TIDMAIRC
RNS Number : 7784Z
Air China Ld
05 September 2018
Hong Kong Exchanges and Clearing Limited and The Stock Exchange
of Hong Kong Limited take no responsibility for the contents of
this notice, make no representation as to its accuracy or
completeness and expressly disclaim any liability whatsoever for
any loss howsoever arising from or in reliance upon the whole or
any part of the contents of this notice.
AIR CHINA LIMITED
(a joint stock limited company incorporated in the People's
Republic of China with limited liability)
(Stock Code: 00753)
NOTICE OF EXTRAORDINARY GENERAL MEETING
NOTICE IS HEREBY GIVEN that an extraordinary general meeting
(the "EGM") of Air China Limited (the "Company") will be held at
11:30 a.m. on Friday, 19 October 2018 at The Conference Room C713,
No. 30, Tianzhu Road, Airport Industrial Zone, Shunyi District,
Beijing, PRC to consider and, if thought fit, to pass the following
resolutions:
ORDINARY RESOLUTION
1. To consider and approve the share transfer agreement dated 30
August 2018 entered into between the Company and China National
Aviation Capital Holding Co., Ltd. and the transactions
contemplated thereunder, and authorize the Company's management to
conduct, at their absolute discretion, all the relevant matters in
relation to this transaction, including but not limited to:
(1) Develop and implement the specific scheme and transaction
details of this transaction, including but not limited to adjusting
relevant transaction prices within the permitted range, pursuant to
provisions of laws, administrative regulations and normative
documents, resolution of general meeting of the Company, and
requirements of regulatory authorities, taking the into
consideration the Company's actual situation;
(2) Adjust the scheme of this transaction according to
requirements or feedback of approval agencies and regulatory
authorities; authorize the management to adjust the scheme of this
transaction and proceed with the disposal in the event of new
provisions and requirements for this transaction by laws,
regulations and normative documents of the state or relevant
regulatory authorities, except where matters required to be voted
on at general meeting as per relevant laws and regulations and the
articles of association;
(3) Amend, supplement, sign, submit, present, and execute all
agreements and documents relating to this transaction and handle
relevant reporting matters in relation to this transaction;
(4) Handle such matters in relation to the review, approval,
filing, and registration of equity transfer of the transaction
target with industrial and commercial administration
authorities;
(5) Decide on and handle any other matters in relation to this
transaction to the extent permitted by laws, administrative
regulations, normative documents, and the articles of association
of the Company.
(6) The valid period of the authorization shall be 12 months
from the date the proposal is considered and passed at the general
meeting of the Company.
SPECIAL RESOLUTION
2. To consider and approve the amendments to the articles of
association of the Company as set out in Appendix II of the
circular of the Company dated 4 September 2018.
By order of the Board
Air China Limited
Cai Jianjiang
Chairman
Beijing, the PRC, 4 September 2018
As at the date of this notice, the directors of the Company are
Mr.
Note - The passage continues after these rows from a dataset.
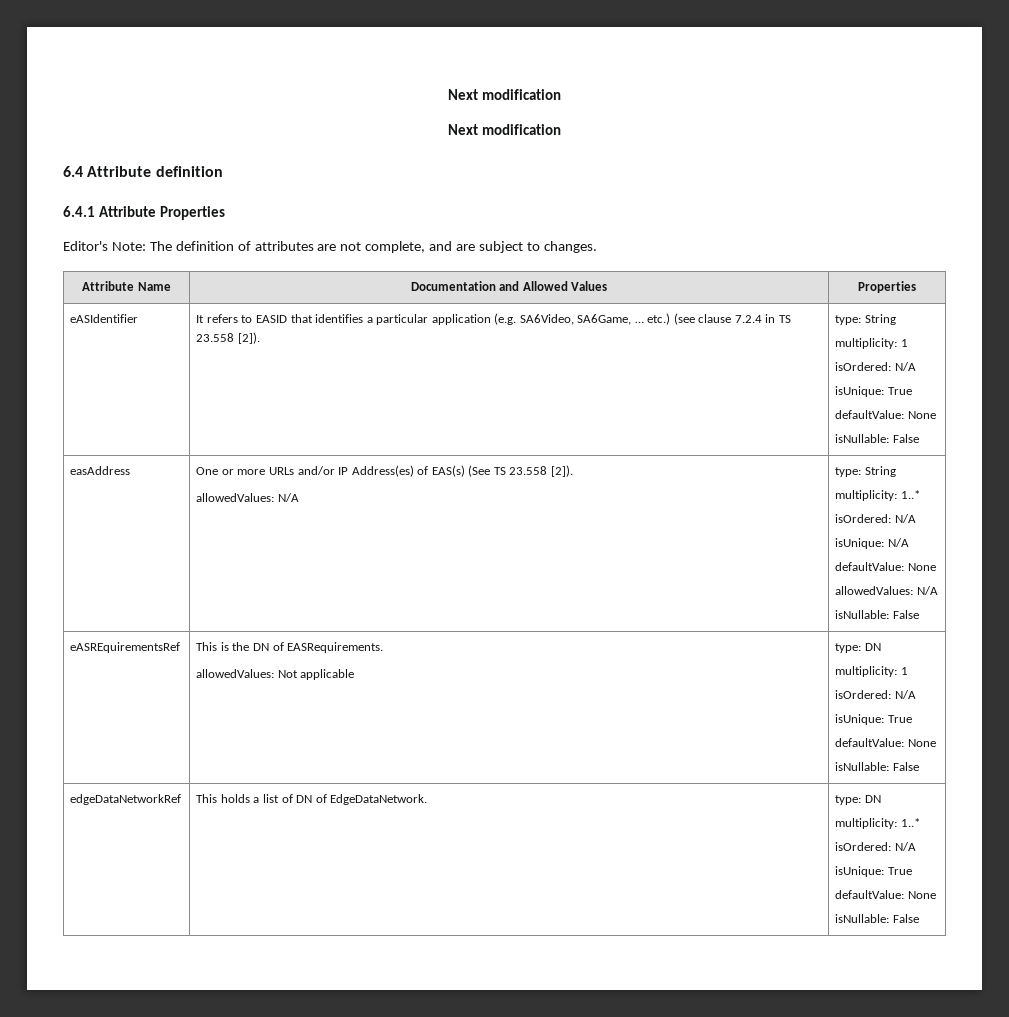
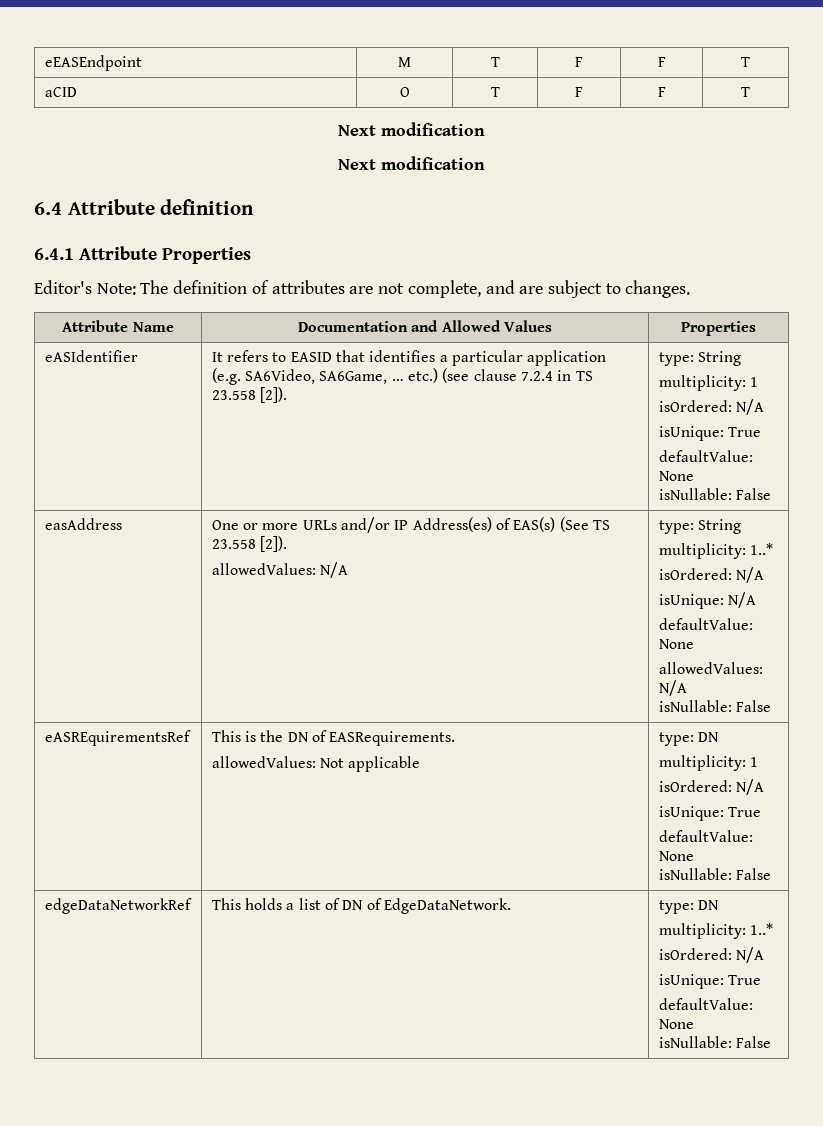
+ eEASEndpoint | M | T | F | F | T
+ aCID | O | T | F | F | T

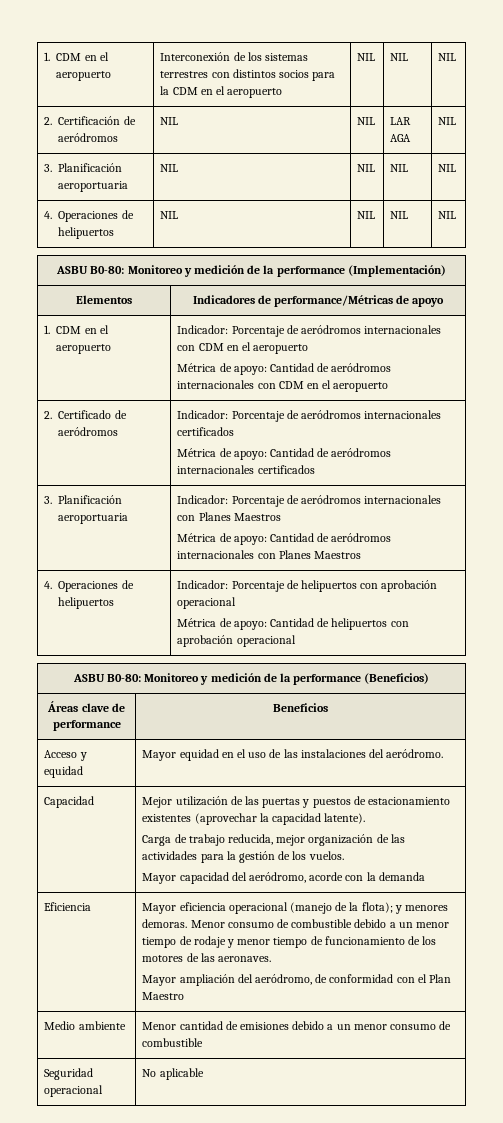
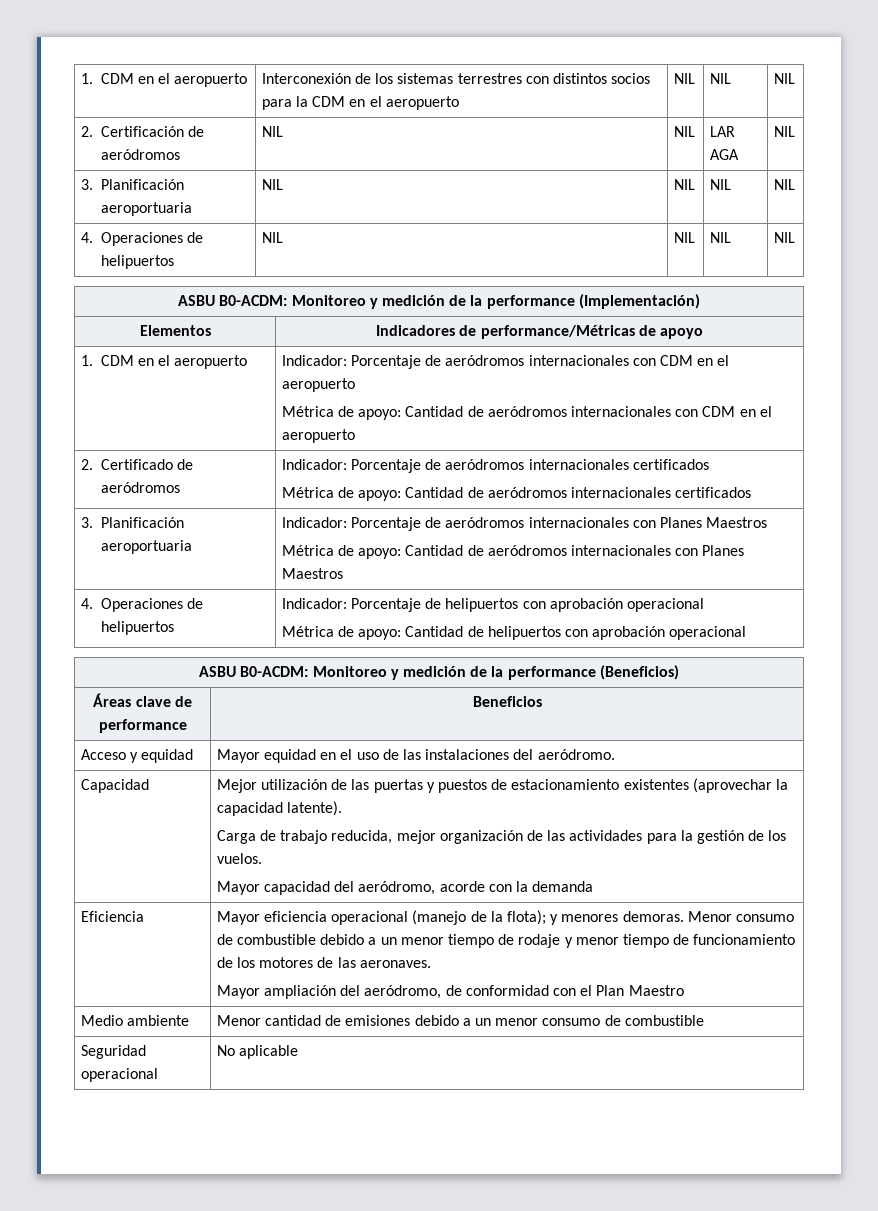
- ASBU B0-80: Monitoreo y medición de la performance (Implementación)
+ ASBU B0-ACDM: Monitoreo y medición de la performance (Implementación)
- ASBU B0-80: Monitoreo y medición de la performance (Beneficios)
+ ASBU B0-ACDM: Monitoreo y medición de la performance (Beneficios)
Cai Jianjiang, Mr. Song Zhiyong, Mr. Xue Yasong, Mr. John
Robert Slosar, Mr. Wang Xiaokang*, Mr. Liu Deheng*, Mr. Stanley Hui
Hon-chung* and Mr. Li Dajin*.
* Independent non-executive director of the Company Notes:
1. Closure of register of members and eligibility for attending and voting at the EGM
Holders of H Shares of the Company are advised that the register
of members of H shares of the Company will be closed from
Wednesday, 19 September 2018 to Friday, 19 October 2018 (both days
inclusive), during which time no transfer of H Shares of the
Company will be effected and registered. In order to qualify for
attendance and voting at the EGM, instruments of transfer
accompanied by share certificates and other appropriate documents
must be lodged with the Company's H Share registrar, Computershare
Hong Kong Investor Services Limited, at Shops 1712-16, 17/F,
Hopewell Centre, 183 Queen's Road East, Wanchai, Hong Kong, by 4:30
p.m. on Tuesday, 18 September 2018.
H Share Shareholders of the Company whose names appear on the
register of members of H shares of the Company on Wednesday, 19
September 2018 are entitled to attend and vote at the EGM.
2. Notice of Attendance
Holders of H Shares of the Company who intend to attend the EGM
should complete and lodge the accompanying notice of attendance and
return it to the Company's H Share registrar on or before
Friday,
28 September 2018. The notice of attendance may be delivered by
hand, by post or by fax to the Company's H Share registrar.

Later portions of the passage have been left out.